Минут через пятнадцать Чарльз был уже раздет догола и поглощен непривычным для него занятием — стиркой. Он растянул свою запятнанную кровью рубашку на краю сидячей ванны, которую наполнил для него Сэм, и усердно тер ее куском мыла. При этом чувствовал он себя преглупо, и результаты тоже были не блестящие. Когда Сэм некоторое время спустя принес на подносе ужин, он застал хозяйскую одежду раскиданной как попало, а белье даже оказалось в ванне и намокло. Не говоря ни слова, Сэм собрал все и унес, и Чарльз втайне порадовался, что заслужил у Сэма репутацию безнадежного неряхи по части гардероба.

Поужинав, он раскрыл свой дорожный бювар.

«Моя любимая!

Одна половина моего существа испытывает невыразимое наслаждение, обращаясь к Вам подобным образом, в то время как другая сомневается, дозволительно ли называть так женщину, которую еще так мало понимаешь. С одной стороны, мне представляется, что я знаю Вас, как никто другой; с другой стороны, я чувствую, что многое в Вас по-прежнему скрыто от меня, как было скрыто в день нашей первой встречи. Я говорю это вовсе не для того, чтобы оправдать мое сегодняшнее поведение, но чтобы объяснить его. Оправданий мне нет; но я хотел бы верить, что в известном смысле минувший вечер принес нам обоим пользу, поскольку он ускорил ревизию моей совести, которую следовало произвести уже давно. Не стану докучать Вам излишними подробностями, но мое решение бесповоротно. Дорогая моя, таинственная Сара, знайте: то, что связало нас, отныне свяжет нас навеки. Я слишком хорошо сознаю, что не имею права в теперешнем своем положении просить Вас о встрече и тем более рассчитывать на тесное и повседневное общение, которое помогло бы мне узнать Вас до конца. Поэтому первейшей необходимостью я почитаю расторгнуть мою помолвку.

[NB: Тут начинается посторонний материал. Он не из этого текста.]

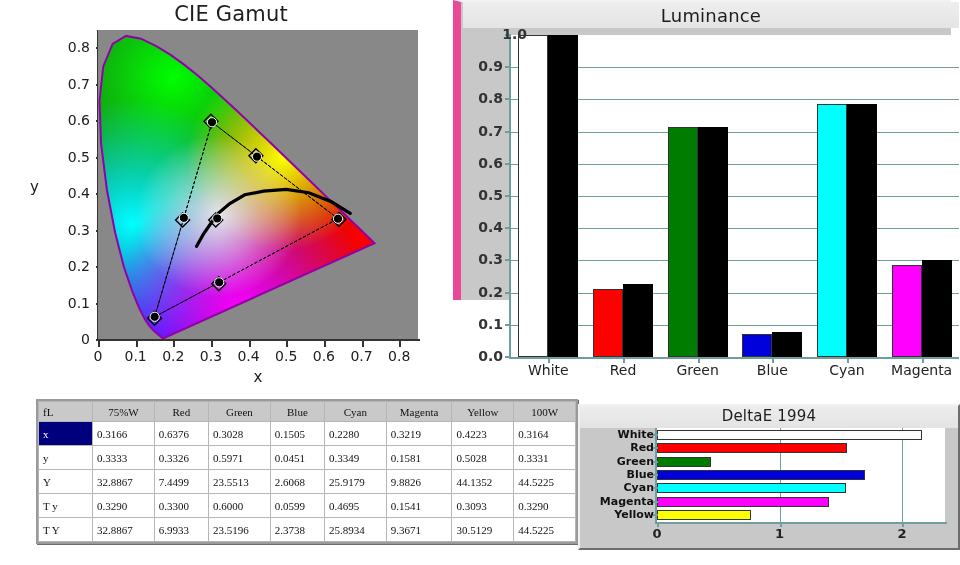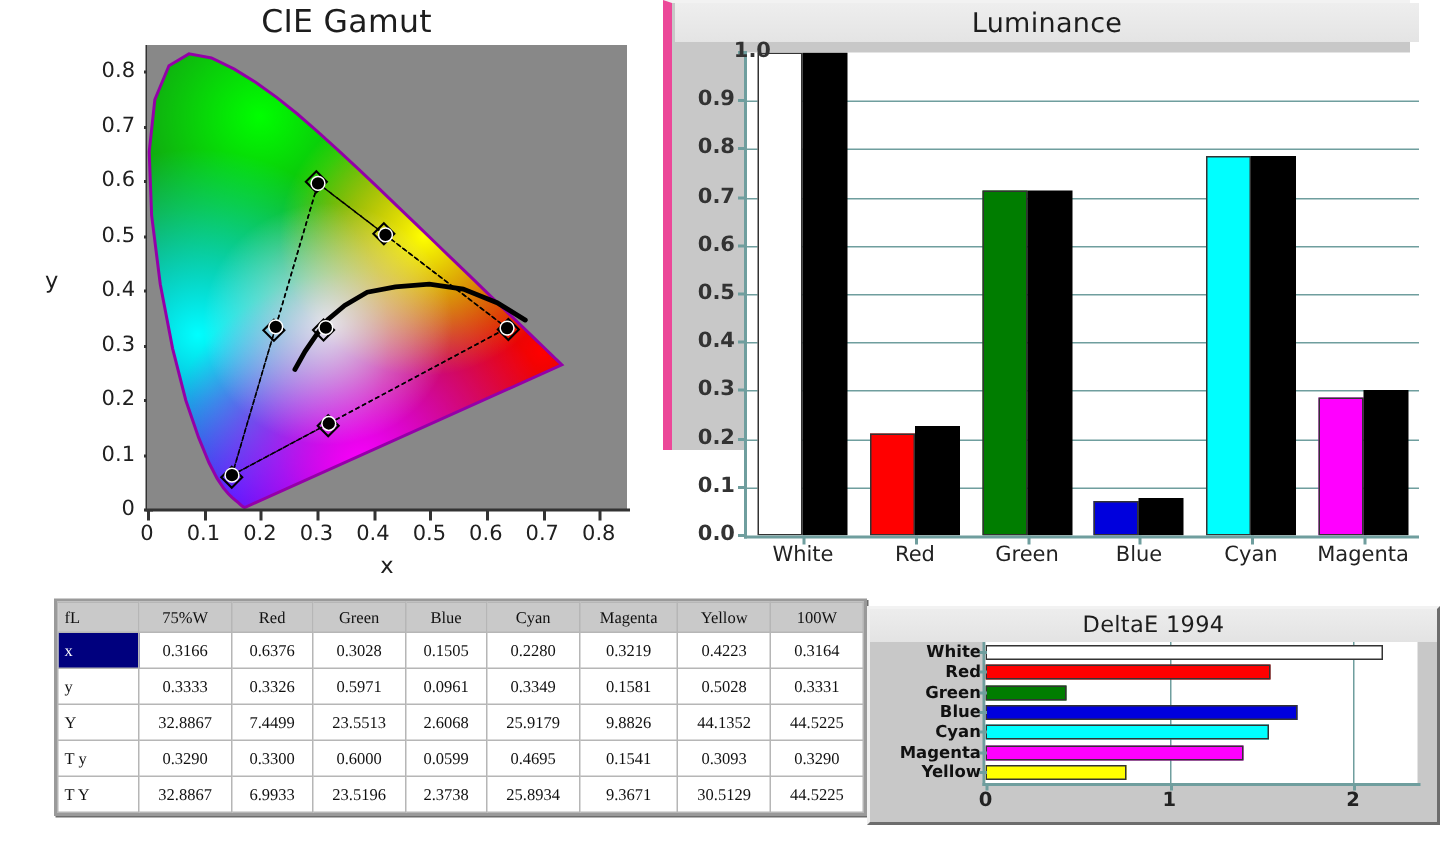--- a/index.html
+++ b/index.html
@@ -50,8 +50,8 @@
   }
 
   
-  #lum-panel{left:442px;top:0;width:498px;height:300px;background:#c8c8c8;
-             border-top:2px solid #f2f2f2;border-left:6px solid #ec4899;}
+  #lum-panel{left:453px;top:0;width:498px;height:300px;background:#c8c8c8;
+             border-top:2px solid #f2f2f2;border-left:8px solid #ec4899;}
   #lum-titlebar{position:absolute;left:2px;top:0;width:496px;height:26px;
                 background:linear-gradient(#eeeeee,#e4e4e4);}
   #lum-title{position:absolute;left:0;top:3px;width:496px;font-size:18px;}

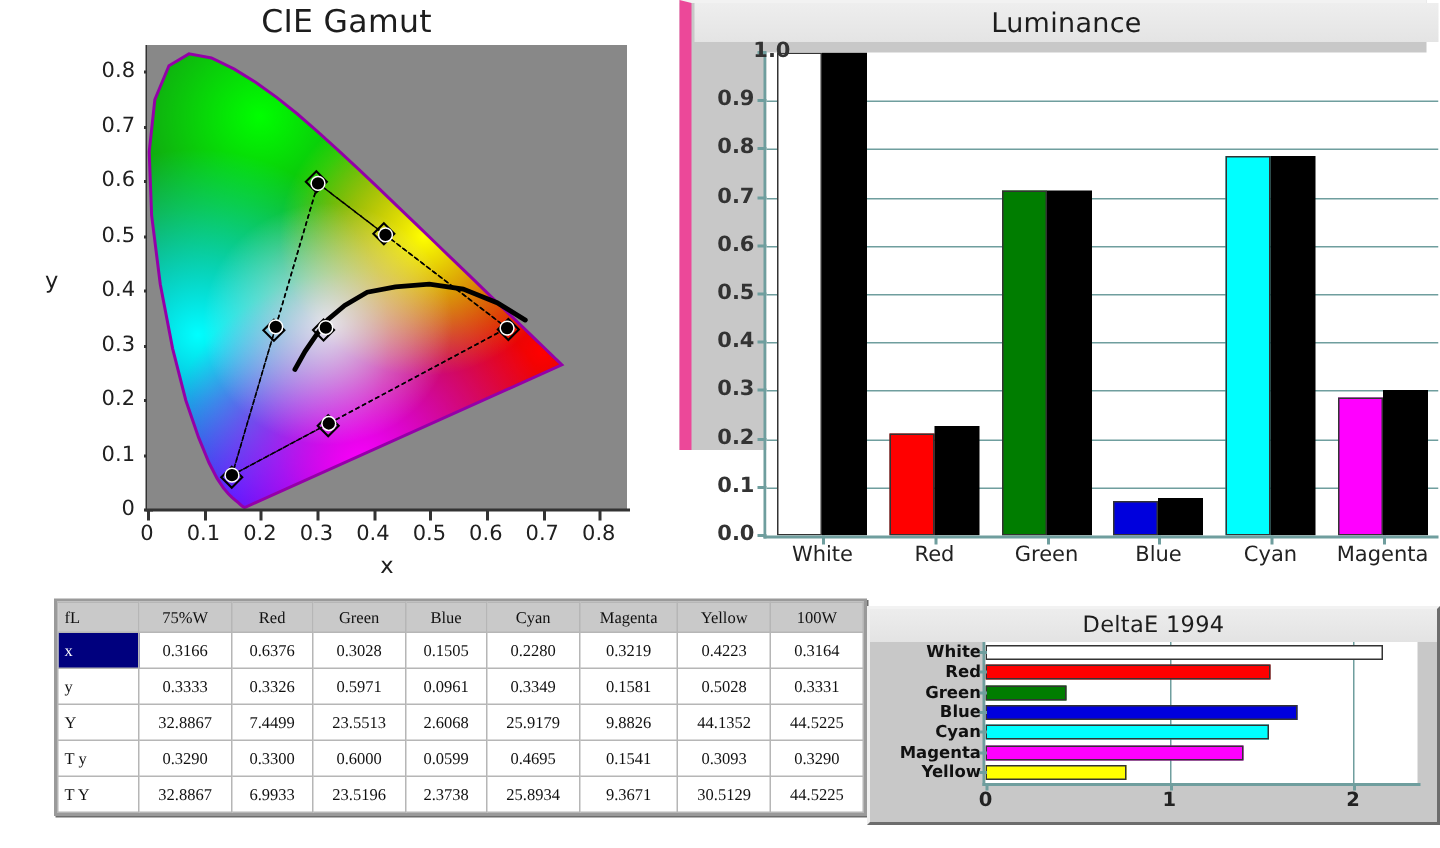--- a/index.html
+++ b/index.html
@@ -94,7 +94,7 @@
   table.grid thead th.first{text-align:left;}
   table.grid td.rowhead{background:#ffffff;text-align:left;width:54px;}
   table.grid td.rowhead.sel{background:#00007e;color:#ffffff;}
-  table.grid td.val{text-align:center;}
+  table.grid td.val{text-align:left;}
 
   
   #de-panel{

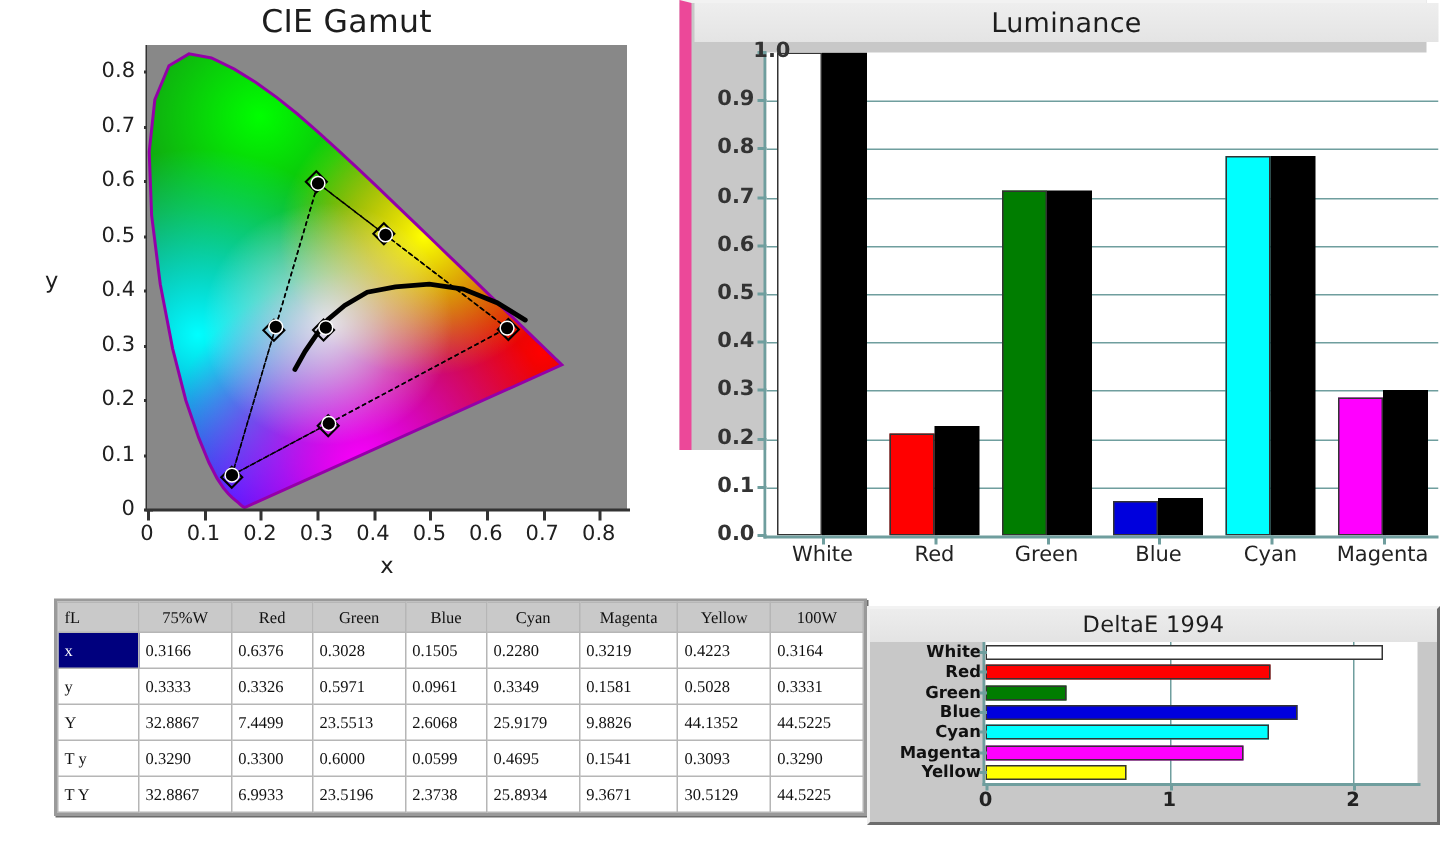--- a/index.html
+++ b/index.html
@@ -360,7 +360,7 @@
             <td class="val">0.3333</td>
             <td class="val">0.3326</td>
             <td class="val">0.5971</td>
-            <td class="val">0.0961</td>
+            <td class="val">0.0451</td>
             <td class="val">0.3349</td>
             <td class="val">0.1581</td>
             <td class="val">0.5028</td>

Предполагать, что этот брак может оказаться счастливым, с самого начала было чистым безумством; дурные предчувствия преследовали меня еще до того, как в мою жизнь вошли Вы. Поэтому умоляю Вас не винить за это себя. Винить следует лишь мою слепоту, которая помешала мне разобраться в своей собственной душе. Если бы я был на десять лет моложе и если бы нынешнее время и общество не изобиловало моментами, вызывающими у меня глубокую неприязнь, я, возможно, и был бы счастлив, женившись на мисс Фримен. Я совершил непростительную ошибку, забыв, что мне не двадцать два, а тридцать два.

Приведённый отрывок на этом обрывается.